Bloomberg
By Jennifer Epstein
June 19, 2015
Senator
Bernie Sanders is positioning himself as the furthest-left mainstream
presidential candidate, but on Friday he ended up confronting two of the
issues where he’s
most at odds with liberals: immigration and guns.
Speaking
to a gathering of Latino government officials, Sanders touted his
support for a comprehensive overhaul of immigration laws, saying he
backs a path to full citizenship
for the undocumented as well as efforts to improve working conditions
for immigrants.
“It
is not acceptable to me and I think a growing majority of the American
people that millions of folks in this country are working extremely hard
but they are living
in the shadows and that has got to end,” Sanders told the National
Association of Latino Elected and Appointed Officials convention,
drawing a substantially smaller crowd than another hopeful for the
Democratic presidential nomination, Hillary Clinton, did
a day earlier.
“I come from a state that has zero gun control and it also has a very low crime rate.”
Addressing the Immigration Issue
Sanders’
speech marked his first extended discussion of immigration, an issue
that his campaign has downplayed. It was missing from his announcement
speech in May, drawing
the criticism of liberal commentators and at least one outspoken
immigrant rights advocate. It was also missing during last week's visit
to Marshalltown, an Iowa town with a sizable Latino population, when he
faced sharp questions from an immigration advocate.
"I
don’t know if he likes immigrants, because he doesn't seem to talk
about immigrants. But sooner or later he’ll tell us. I hope he likes
immigrants. I haven’t heard
him say anything. He’s been kind of quiet and silent," Illinois Rep.
Luis Gutiérrez said last week in an interview with Larry King.
Gutiérrez
is a Clinton supporter but told King that he’s also satisfied with
former Maryland Gov. Martin O’Malley’s position on the immigration.
During
last summer’s border crisis, Clinton supported the Obama
administration’s general approach, saying that children who had arrived
in the United States "should be
sent back as soon as it can be determined who responsible adults in
their families are.” The country, she said, needs to “send a clear
message: just because your child gets across the border doesn’t mean
your child gets to stay.”
O’Malley,
though, bucked his party’s leader and said that the United States is
not a "country that should turn children away and send them back to
certain death.” Sensing
Clinton’s vulnerability a year later, Sanders offered a critique. “It
was wrong for some to suggest turning away the unaccompanied Central
American children along the border,” he said.
Avoiding Gun Talk
Earlier
Friday, speaking to a crowd of more than 700 that had gathered for a
town hall discussion in a ballroom at the Treasure Island casino after
RSVPs outpaced plans
for a smaller space at the University of Nevada, Las Vegas, Sanders
avoided talk of guns during his stump speech, even when discussing
Wednesday’s mass shooting at a church in Charleston, S.C.

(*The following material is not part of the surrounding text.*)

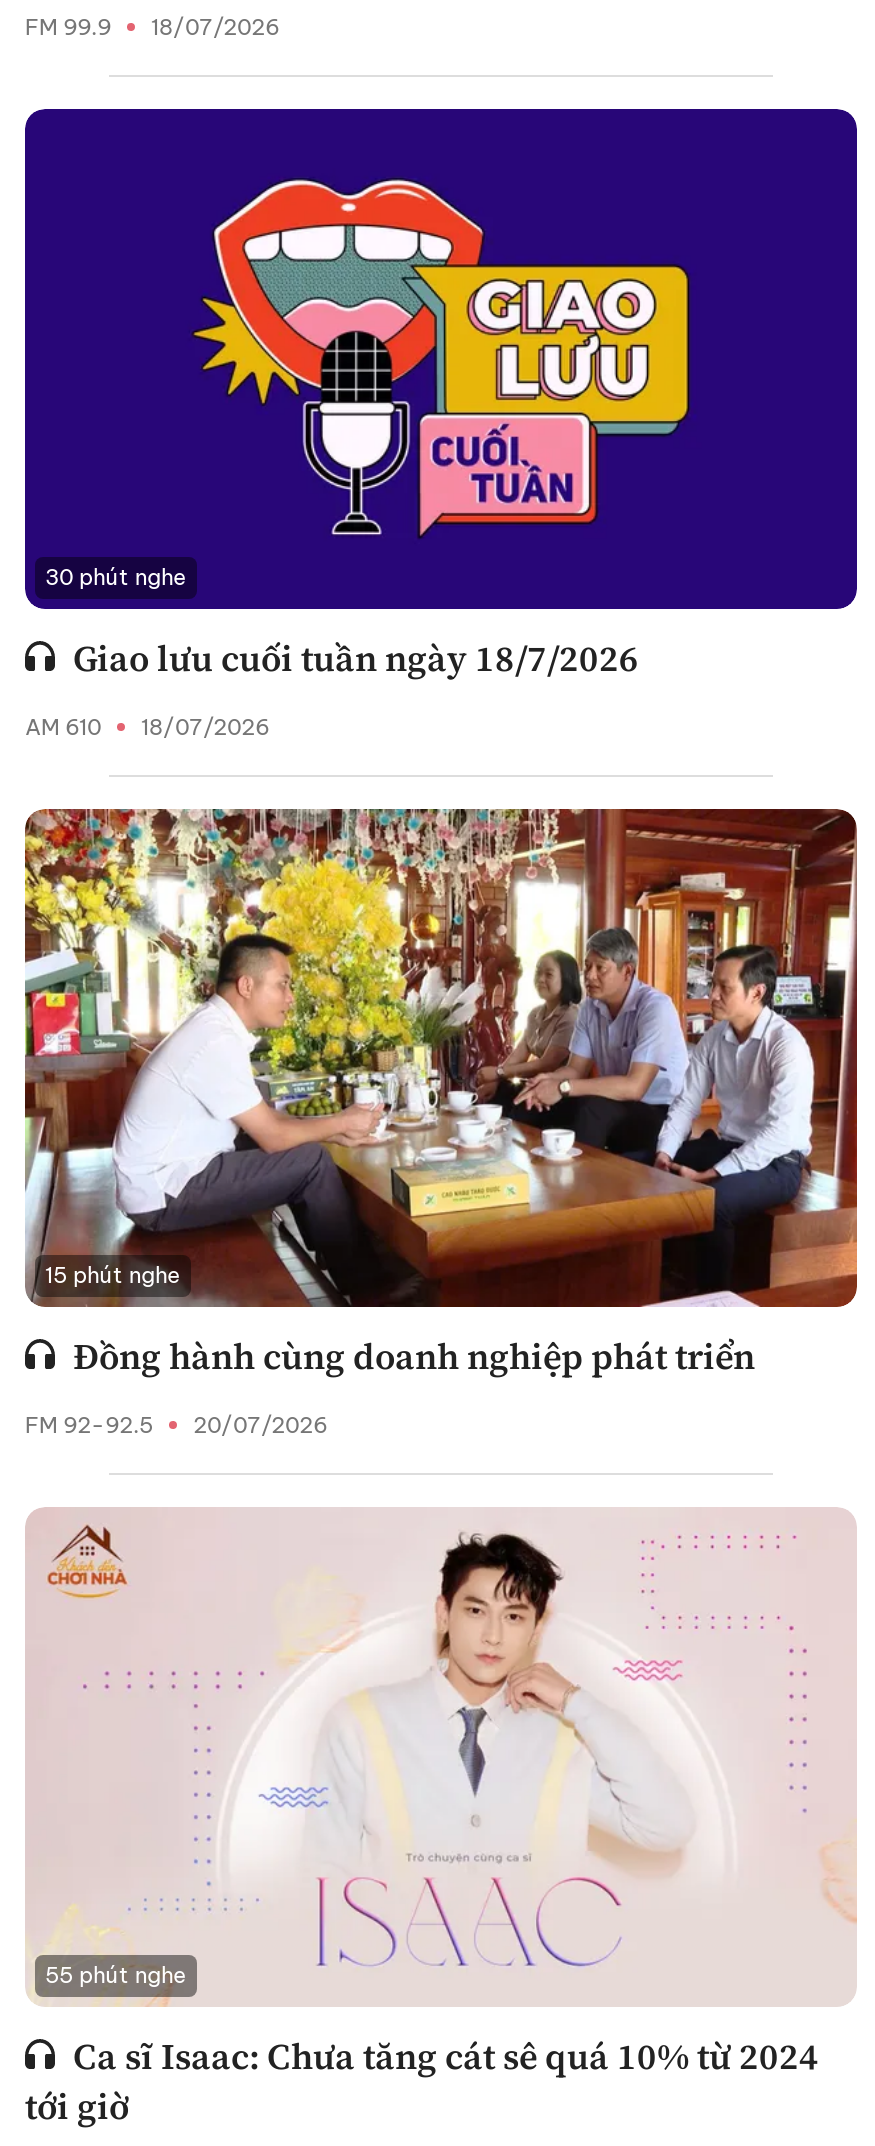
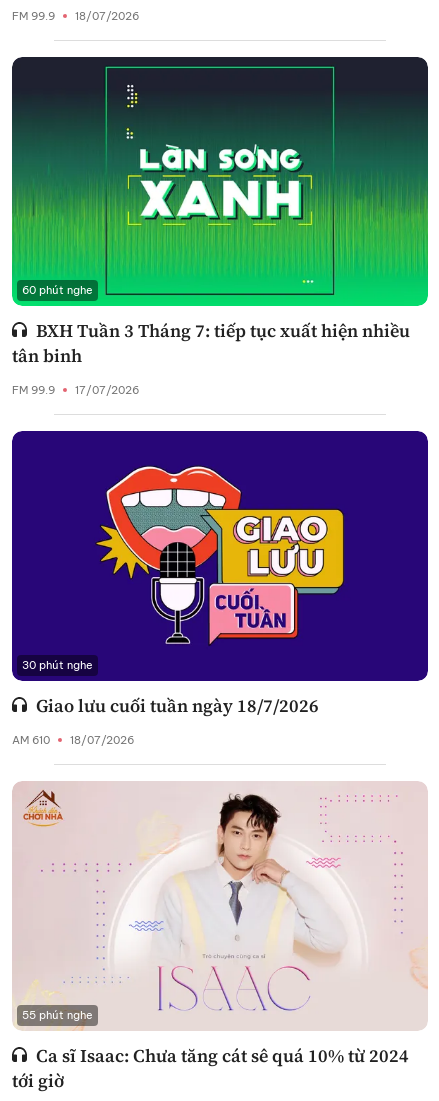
none -> [11,57,429,397] [image] | 60 phút nghe | BXH Tuần 3 Tháng 7: tiếp tục xuất hiện nhiều | tân binh | FM 99.9 | 17/07/2026
moved [25,179,683,740] -> [12,467,341,747]: [image] | 30 phút nghe | Giao lưu cuối tuần ngày 18/7/2026 | AM 610 | 18/07/2026
[23,807,859,1439] [image] | 15 phút nghe | Đồng hành cùng doanh nghiệp phát triển | FM 92-92.5 | 20/07/2026 -> none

When started taking questions, though, one audience member went for it, saying that she sees a need for tougher gun laws.
Sanders
framed his response with his backstory, telling the woman: “I come from
a state that has zero gun control and it also has a very low crime
rate.” Even so, Vermonters
"are more than aware that we have guns in the hands of people who
should not have those guns. There are weapons out there that have
nothing to do with hunting but are designed to kill people and kill them
quickly. So those are issues that must be dealt with.”
Sanders
first got to Congress in 1990 after beating Republican Rep. Peter
Smith, who had voiced support for an assault weapons ban, drawing the
ire of the NRA, which ended
up campaigning against him, though not directly for Sanders. Once
Sanders got to the House, he opposed the Brady Bill, in what one article
at the time called an “especially incongruous” position.
But
Sanders’ explanation then and in the quarter-century since has been
that he takes his stance on behalf of all Vermonters, many of whom see
guns as essential to rural
life.
Asked after his town hall by a reporter on how those issues could be dealt with, Sanders avoided getting specific.
“I
think rural America needs to understand what urban America fears. Urban
America needs to understand the culture of rural America,” he said.
Pressed on what he would do as president, he said only: “I will talk about guns at some length but not right now.”